Right now the way to prevent the shortcuts to be applied to a particular stopwatch is to use the menu Options > Locked on that stopwatch. It's the only thing this menu does (you can still start/stop/split manually). I admit it's still not perfect though, it has already happened to me a few times to forget to set it and mess up the times. If you show the label above the stopwatch, it also has a little square icon which represent the "locked" state.

edit: Maybe another idea would be to check if the stopwatch already has data points in the future and in that case ignore the shortcuts. I think in most cases it should be the right thing to do. If we really want to accept shortcuts in the middle of the existing times maybe *this* can be the explicit option to activate. The only issue with this approach is that it will still potentially add unwanted time points at the end.

210

(28 replies, posted in General)

Thanks.

There are two ways to export the stopwatch data now. The traditional way using Calc or Excel as a target and the dedicated Chronometer CSV export.

The traditional way should export the data as in your suggested format.

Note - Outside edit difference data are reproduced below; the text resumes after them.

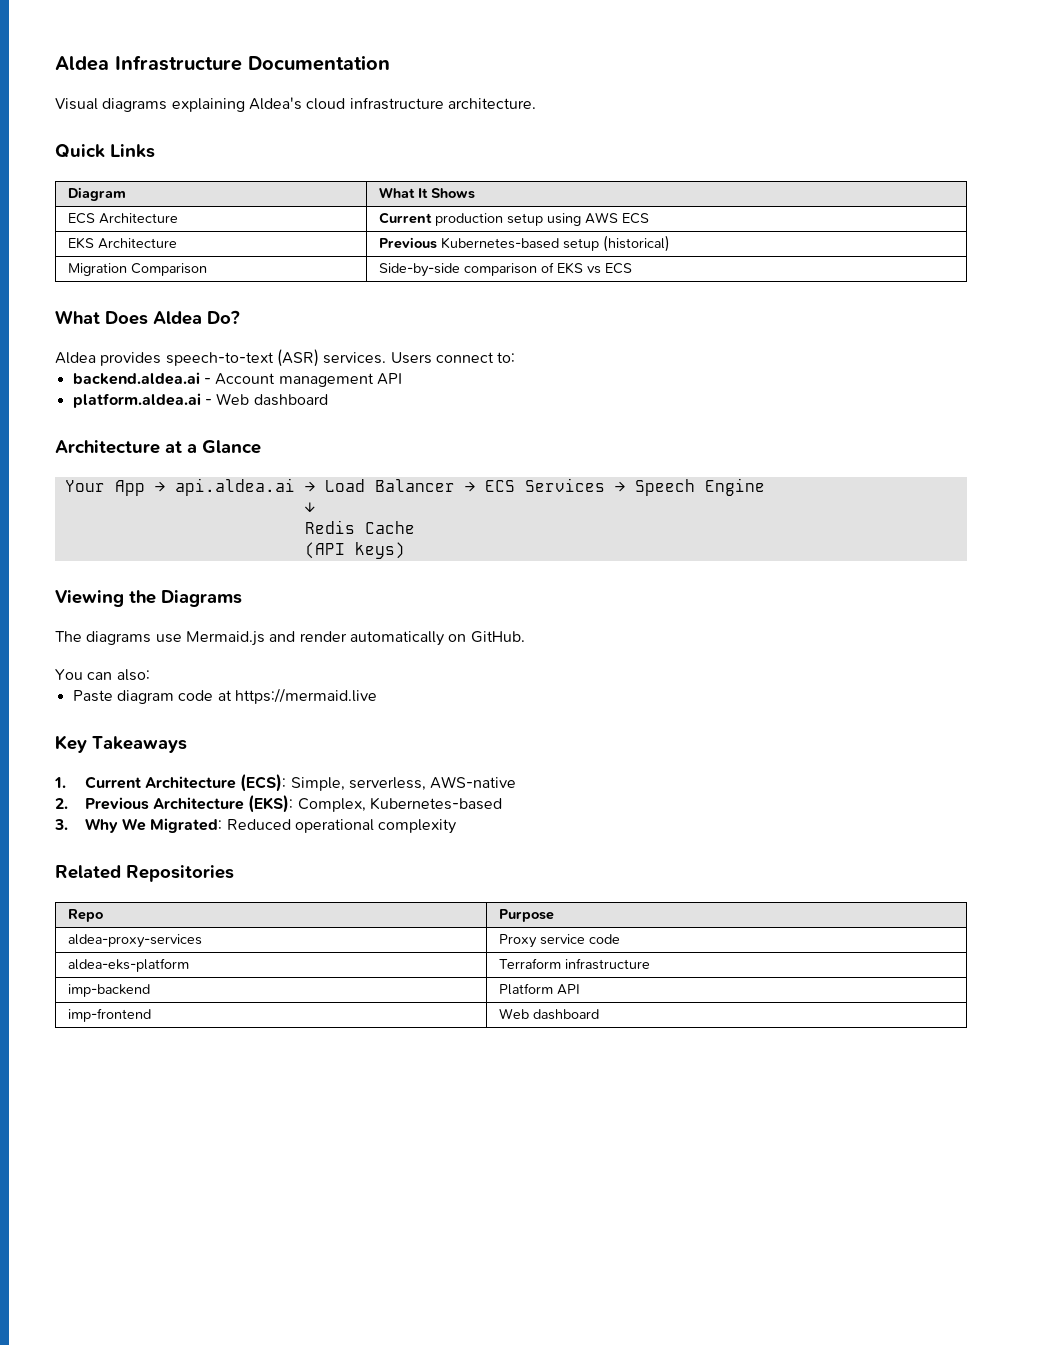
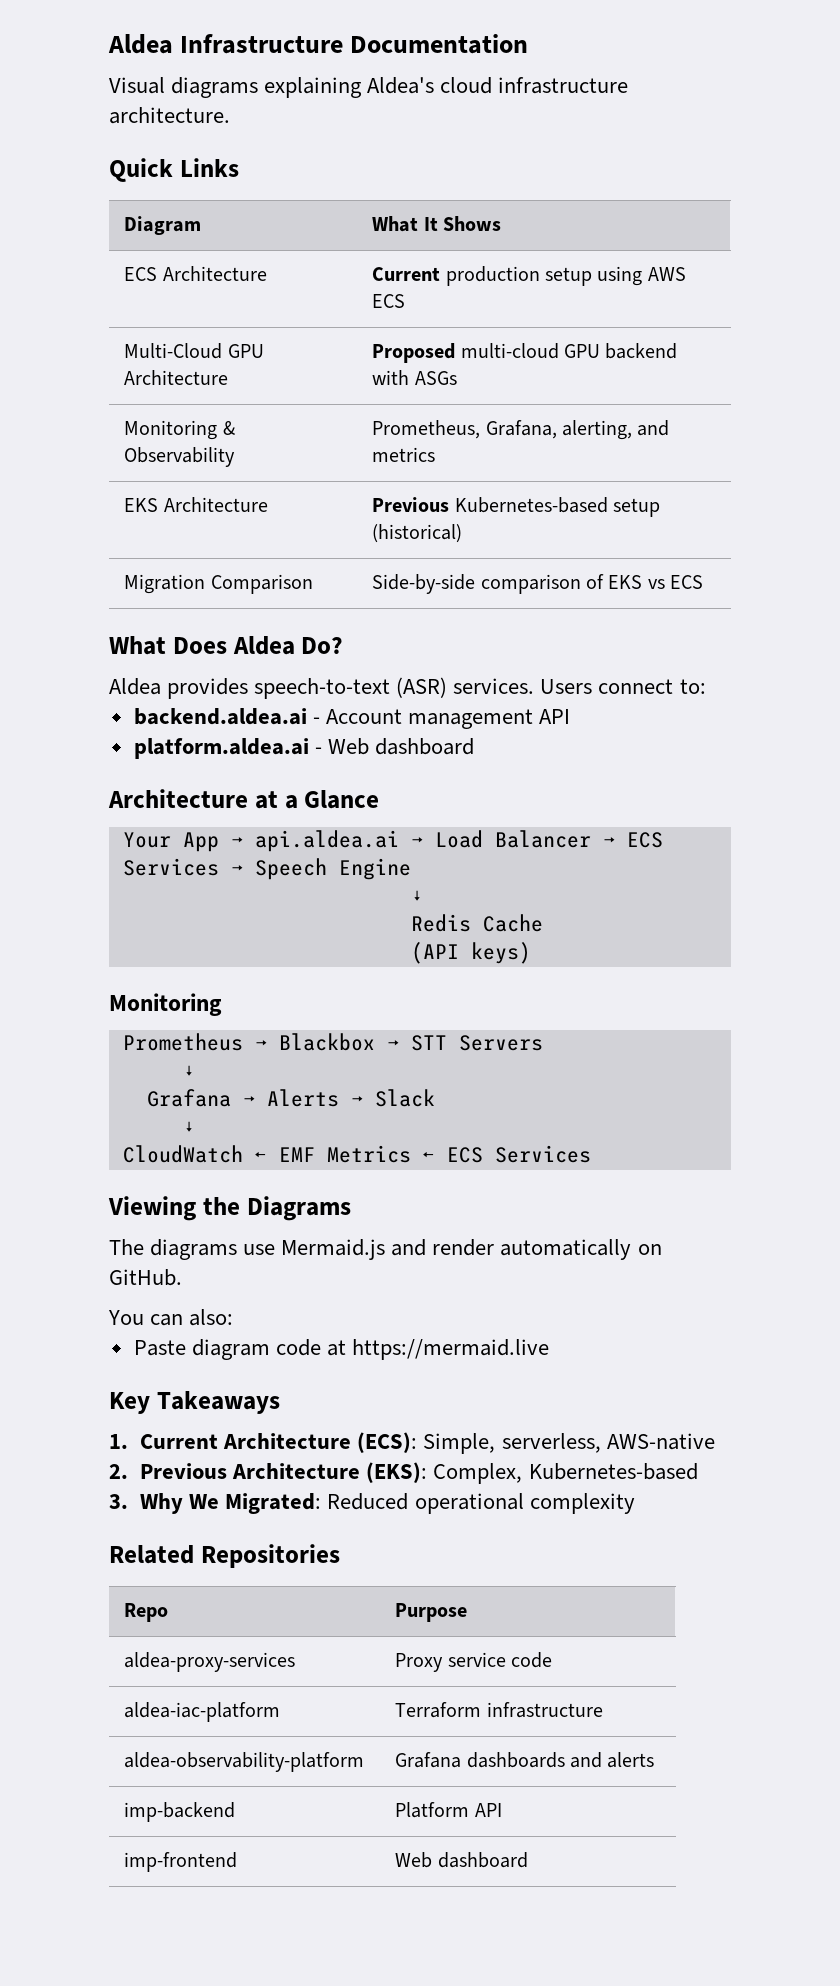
+ Multi-Cloud GPU Architecture | Proposed multi-cloud GPU backend with ASGs
+ Monitoring & Observability | Prometheus, Grafana, alerting, and metrics
  (API keys)
+ Monitoring
+ Prometheus → Blackbox → STT Servers
+ ↓
+ Grafana → Alerts → Slack
+ ↓
+ CloudWatch ← EMF Metrics ← ECS Services
- aldea-eks-platform | Terraform infrastructure
+ aldea-iac-platform | Terraform infrastructure
+ aldea-observability-platform | Grafana dashboards and alerts

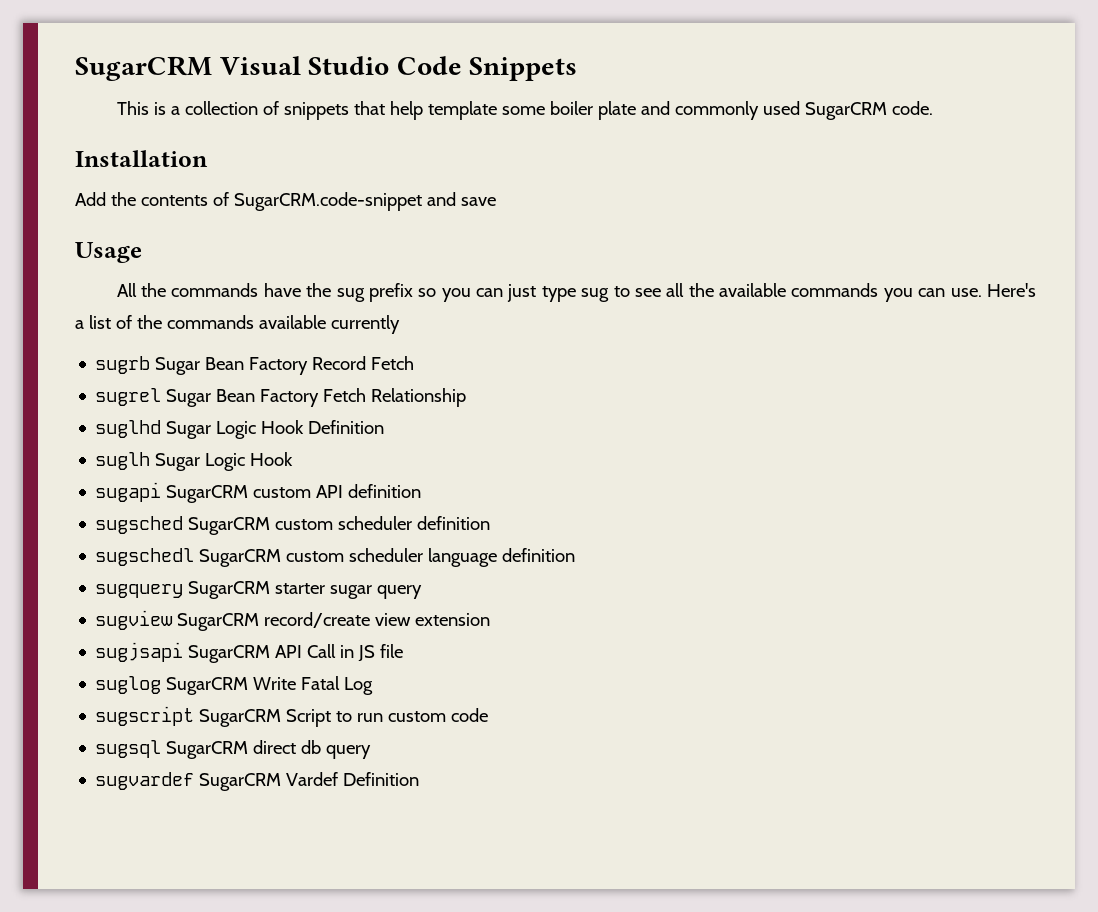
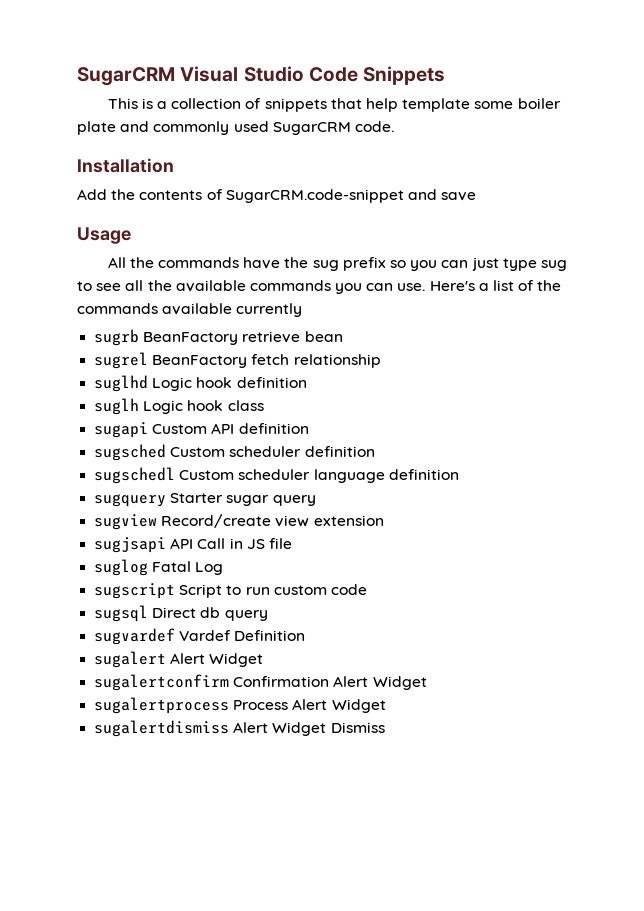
- sugrb Sugar Bean Factory Record Fetch
- sugrel Sugar Bean Factory Fetch Relationship
- suglhd Sugar Logic Hook Definition
- suglh Sugar Logic Hook
+ sugrb BeanFactory retrieve bean
+ sugrel BeanFactory fetch relationship
+ suglhd Logic hook definition
+ suglh Logic hook class
- sugapi SugarCRM custom API definition
+ sugapi Custom API definition
- sugsched SugarCRM custom scheduler definition
+ sugsched Custom scheduler definition
- sugschedl SugarCRM custom scheduler language definition
+ sugschedl Custom scheduler language definition
- sugquery SugarCRM starter sugar query
+ sugquery Starter sugar query
- sugview SugarCRM record/create view extension
+ sugview Record/create view extension
- sugjsapi SugarCRM API Call in JS file
+ sugjsapi API Call in JS file
- suglog SugarCRM Write Fatal Log
+ suglog Fatal Log
- sugscript SugarCRM Script to run custom code
+ sugscript Script to run custom code
- sugsql SugarCRM direct db query
+ sugsql Direct db query
- sugvardef SugarCRM Vardef Definition
+ sugvardef Vardef Definition
+ sugalert Alert Widget
+ sugalertconfirm Confirmation Alert Widget
+ sugalertprocess Process Alert Widget
+ sugalertdismiss Alert Widget Dismiss

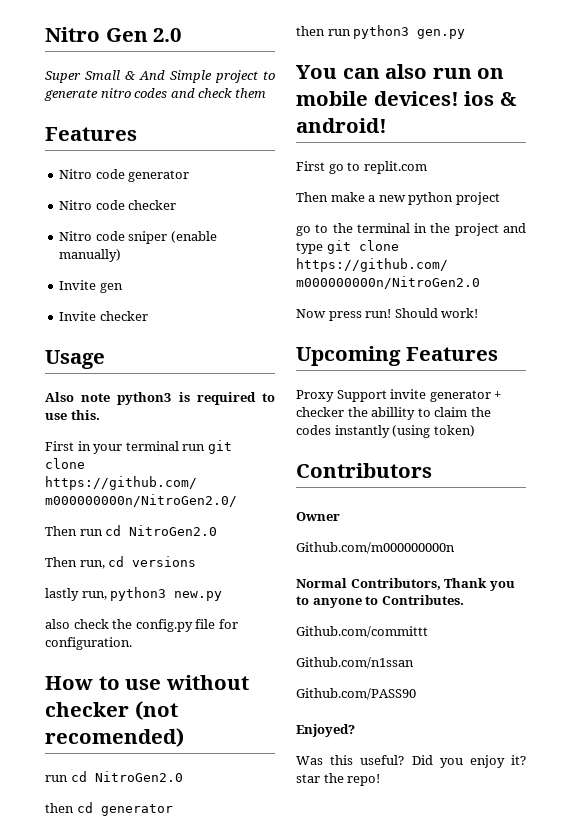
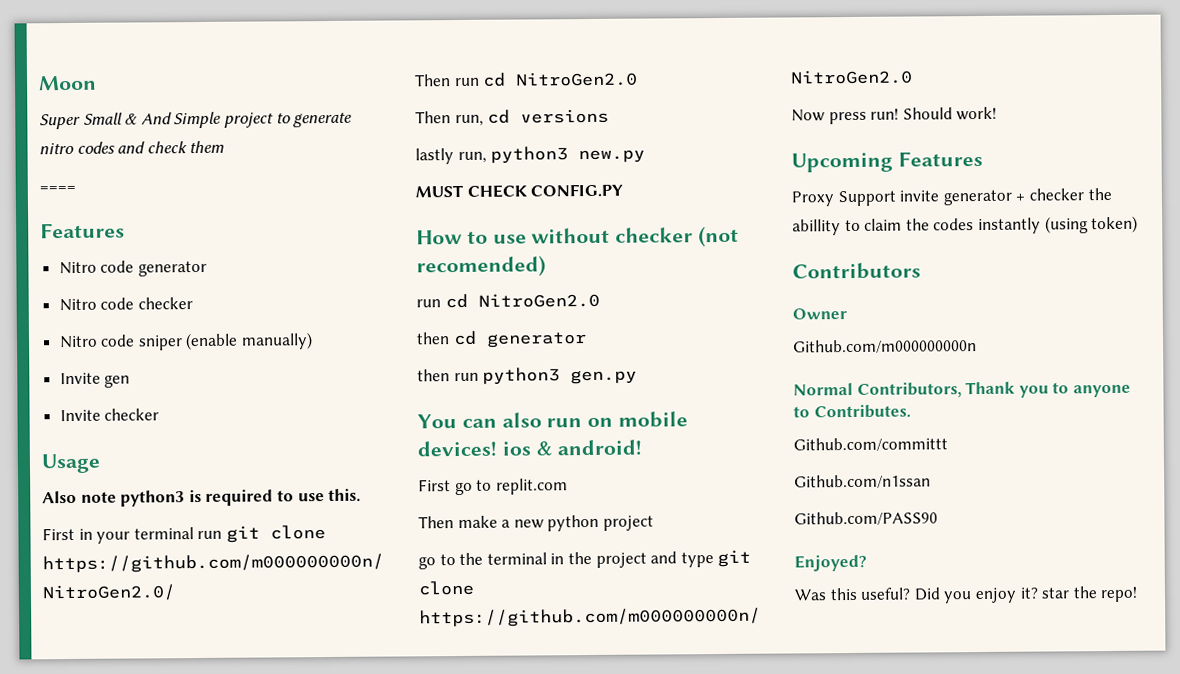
- Nitro Gen 2.0
+ Moon
+ ====
- also check the config.py file for configuration.
+ MUST CHECK CONFIG.PY

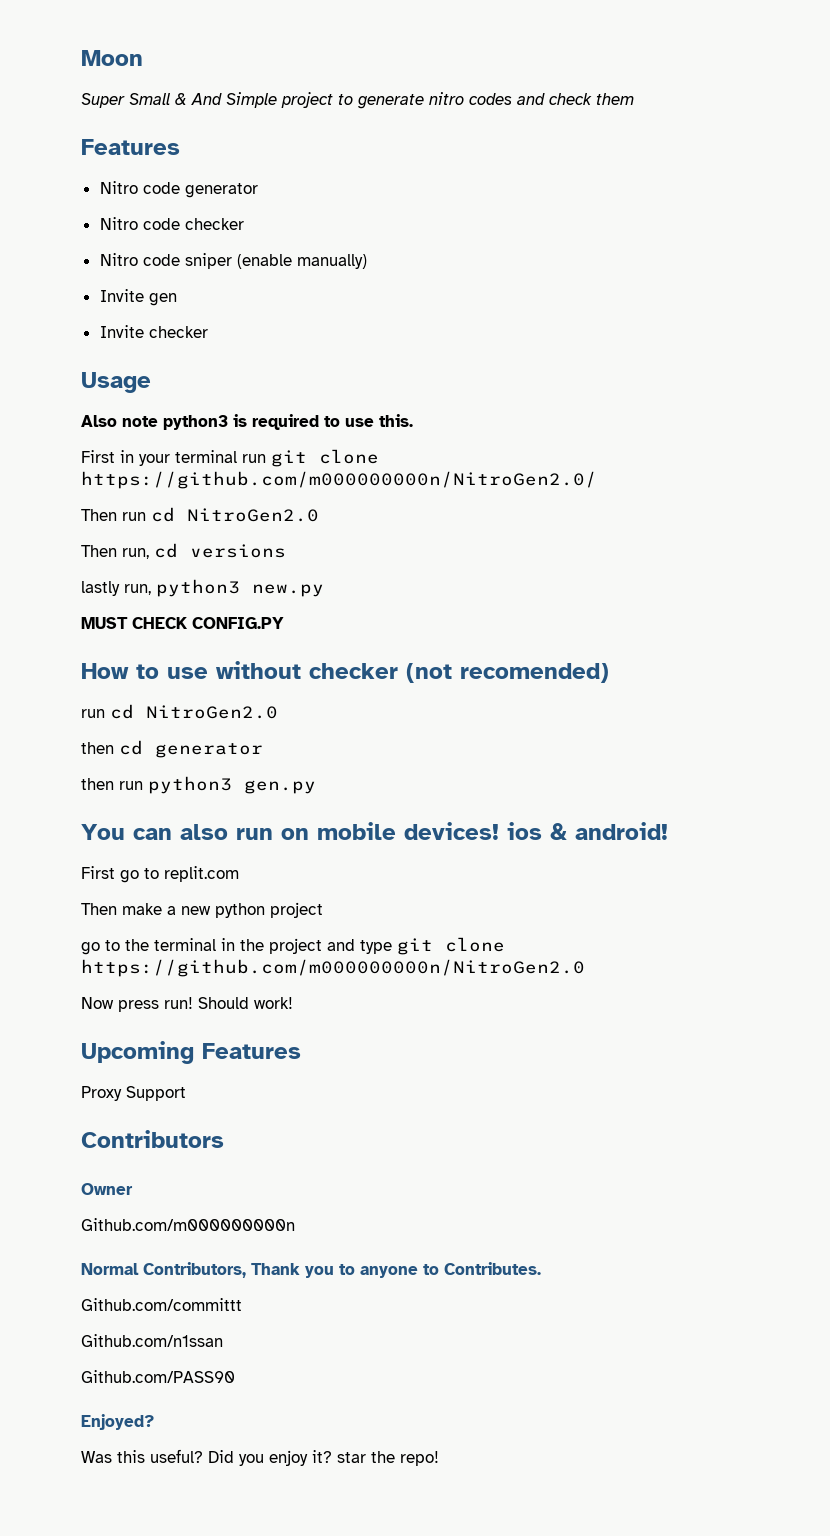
- ====
- Proxy Support invite generator + checker the abillity to claim the codes instantly (using token)
+ Proxy Support

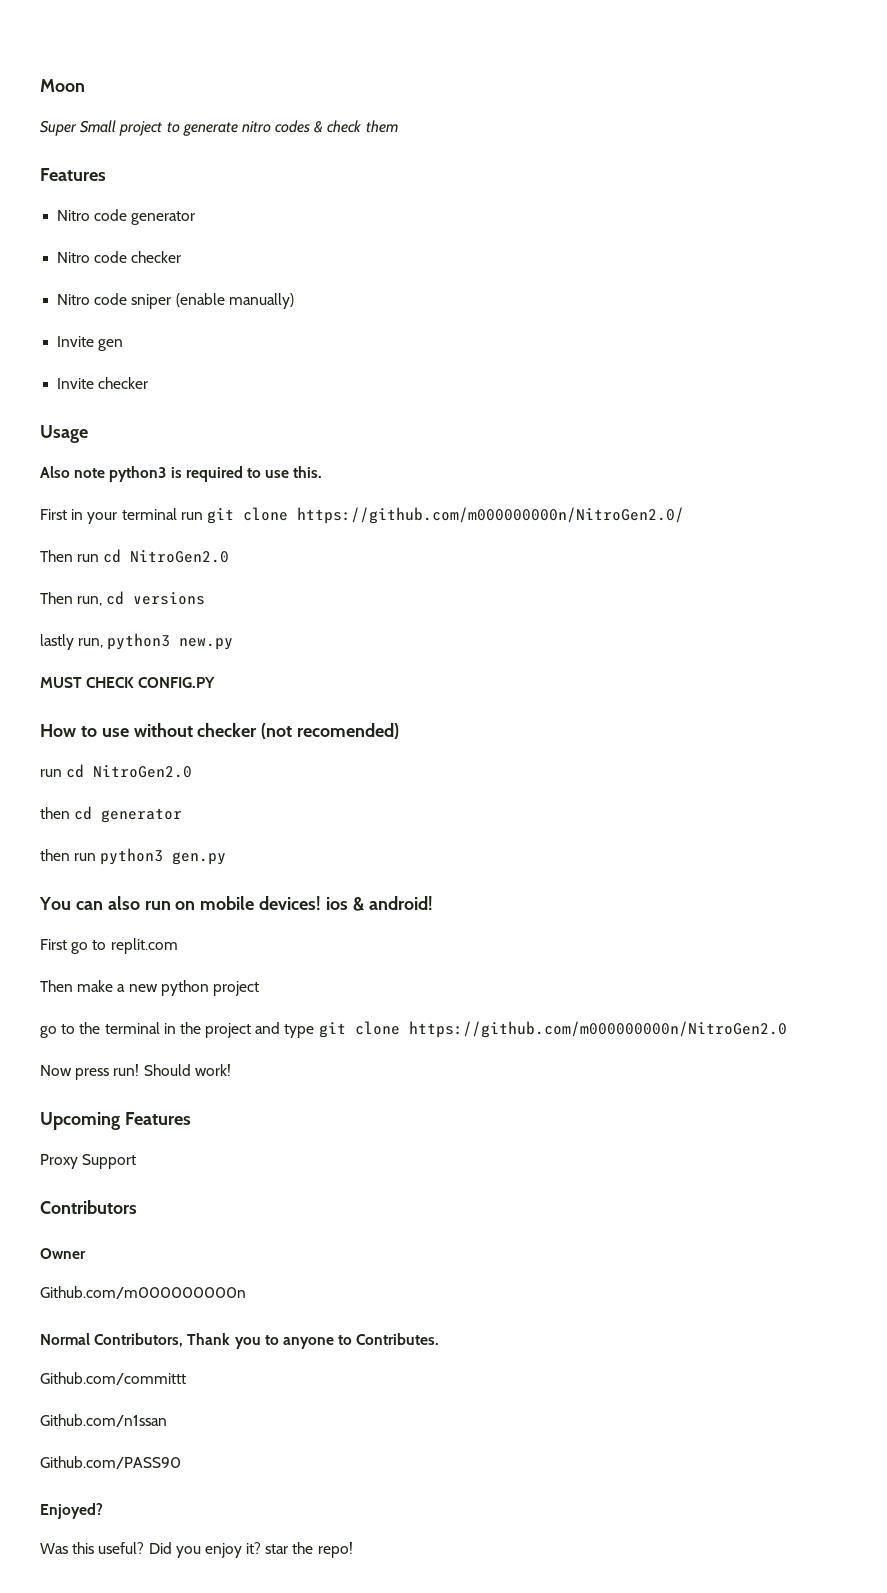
- Super Small & And Simple project to generate nitro codes and check them
+ Super Small project to generate nitro codes & check them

Each stopwatch will have its own separate small table with the split times and cumulative times, and also start and stop.

Now the second way is more advanced, and the reason it's organized like this is because it will try to match different time sections from multiple stopwatches, by their names (I have a video coming up explaining the new options more in detail).

This is interesting when you have several of these multi-time stopwatches overlapping. To give an idea, the first use-case this was developed for is a hurdle race where you are timing both the time intervals between the hurdles and the jump time above the hurdles, and then you want to export a table where you collate all the data for each interval. So you have a column for say the 4th interval and then you have rows for all the things you have timed during this interval.

I guess it could still be transposed, but I know at least one user that is really interested in having it in this shape, so it would have to be an option like a checkbox on a dialog before the final export.

A third way to export is through the JSON export, in this case the data is a bit more structured and it could be shaped differently, this is intended for consumption by another programming language.